Tempos maus?

Mantendo-se o Homem à superfície da terra como um factor (in)constante, o que muda hoje é a tecnologia ao seu dispor. As guerras, essas, vão continuar. A nossa esperança tem de ser construída na luta firme pelo Estado de Direito, pelas democracias liberais e, sobretudo, por uma ideia de liberdade.
Poderá parecer irracional, ou que vivo noutro planeta, mas irei ser, certamente, politicamente incorrecto: vivemos os melhores tempos da Humanidade. Sim, adivinho agora risos sarcásticos e até, quiçá, algo condescendentes. “Este tipo é doido”, dirão alguns, “ou deve ser apoiante do Trump e do Putin”, dirão outros. Se quanto à primeira asserção serei sempre suspeito de a negar, já quanto à segunda estou no polo oposto: acho aquelas duas figuras absolutamente dispensáveis. Contudo, semelhantes a muitas outras que foram irrompendo ao longo da história.
Nunca se viajou tanto, nunca se curaram tantas doenças, nunca se produziu tanto alimento – embora ainda se morra de fome -, nunca tantos fugiram da miséria e, enfim, nunca se morreu tão tarde. De tal modo que, convivendo-se cada vez menos com a morte, exacerbou-se exponencialmente o hedonismo, o que tem tornado a dor, o sofrimento e a morte, factores totalmente insuportáveis. Só que, ao escondermos a morte, retiramos o sentido à vida.
Bom, mas e as guerras que, justamente, tanto nos apoquentam hoje em dia? Pode parecer bizarro, mas sempre existiram e em maior quantidade.
Como sempre, o Homem continua egoísta, ávido de poder e de riqueza, ambicionando desmedidamente ficar na história, nem que seja com um busto algures numa pequena praça de uma qualquer recôndita aldeia. O que difere de tempos de antanho, é a tecnologia que se encontra à disposição da arte da guerra. Passámos de uns calhaus e de umas mocas do tempo das cavernas, para os actuais drones e mísseis hipersónicos. O armamento hoje existente tem um poder destruidor incomensurável.

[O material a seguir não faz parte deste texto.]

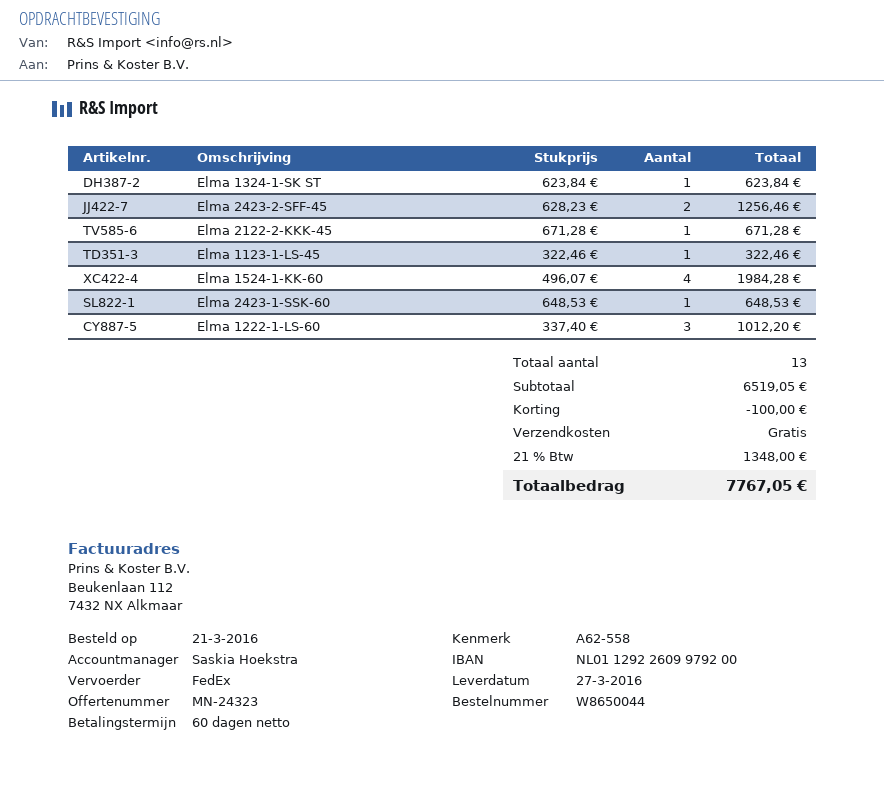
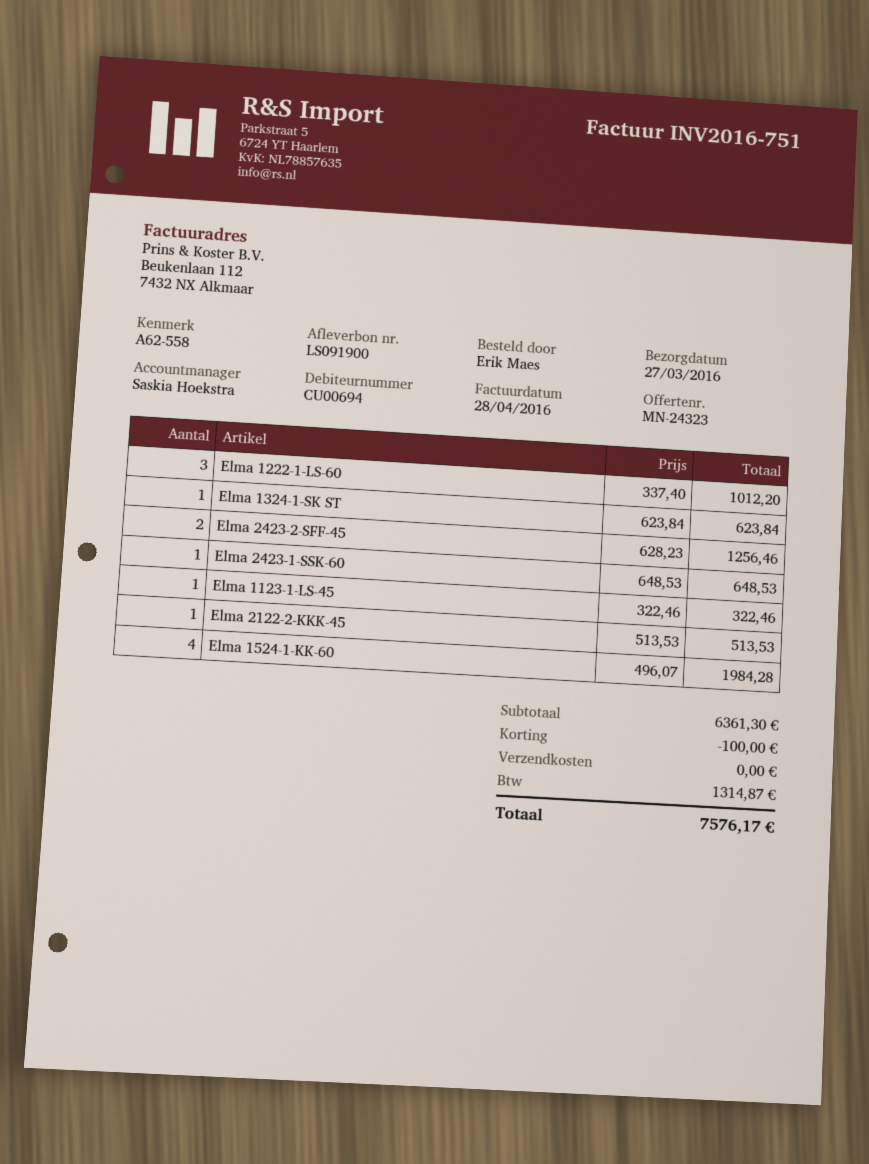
Elma 2122-2-KKK-45: 1 x 671.28 = 671.28 -> 1 x 513.53 = 513.53
subtotal: 6519.05 -> 6361.30
tax: 1348.00 -> 1314.87
total: 7767.05 -> 7576.17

Faça-se um singelo exercício imaginativo: utilizar o actual dispositivo militar em conflitos do passado. Os seus efeitos seriam absolutamente devastadores. Enquanto que nesses conflitos foram necessários muitos anos para causar milhões de cadáveres, as armas modernas fariam isso em dias ou até minutos. Resultariam no extermínio de nações inteiras, algo que raramente aconteceu no passado devido às limitações tecnológicas.
Na revolta de An Lushan, na China (755 – 763) onde as estimativas de mortos variam entre os 13 e os 36 milhões, o que teria sido com mísseis e carros de combate? Na guerra dos Trinta Anos (1618–1648), com 4,5 a 8 milhões de mortos, com bombas de fragmentação e snipers de longo alcance, a destruição seria incomparável. Nas invasões Napoleónicas (1803–1815), com 3,5 e 6 milhões de mortos, a famosa Grande Armée teria sido facilmente dizimada antes de marchar sobre a Rússia. E na Revolta Taiping na China (1850-1864), onde pereceram mais de 20 milhões de pessoas, o que teria sido com a utilização de artilharia moderna, armas nucleares e metralhadoras?
Cá no burgo, a guerra civil (1828-1834) que causou cerca de 100 mil mortos, teria sido muito mais curta e mortal. Com aviões de caça, drones e artilharia moderna, o cerco do Porto poderia ter sido resolvido em dias. Um ataque aéreo aos quartéis de D. Miguel, poderia ter aniquilado as forças absolutistas rapidamente - Santarém teria desaparecido…
A carnificina em todos esses conflitos seria facilmente multiplicada por 10.
Mantendo-se o Homem à superfície da terra como um factor (in)constante, o que muda hoje é a tecnologia ao seu dispor. As guerras, essas, vão continuar.
A nossa esperança tem de ser construída na luta firme pelo Estado de Direito, pelas democracias liberais e, sobretudo, por uma ideia de liberdade, essa sim, sempre imperfeita, mas uma conquista extraordinária que importa manter a todo o custo. E, às vezes, é mesmo preciso lutar a sério pela liberdade.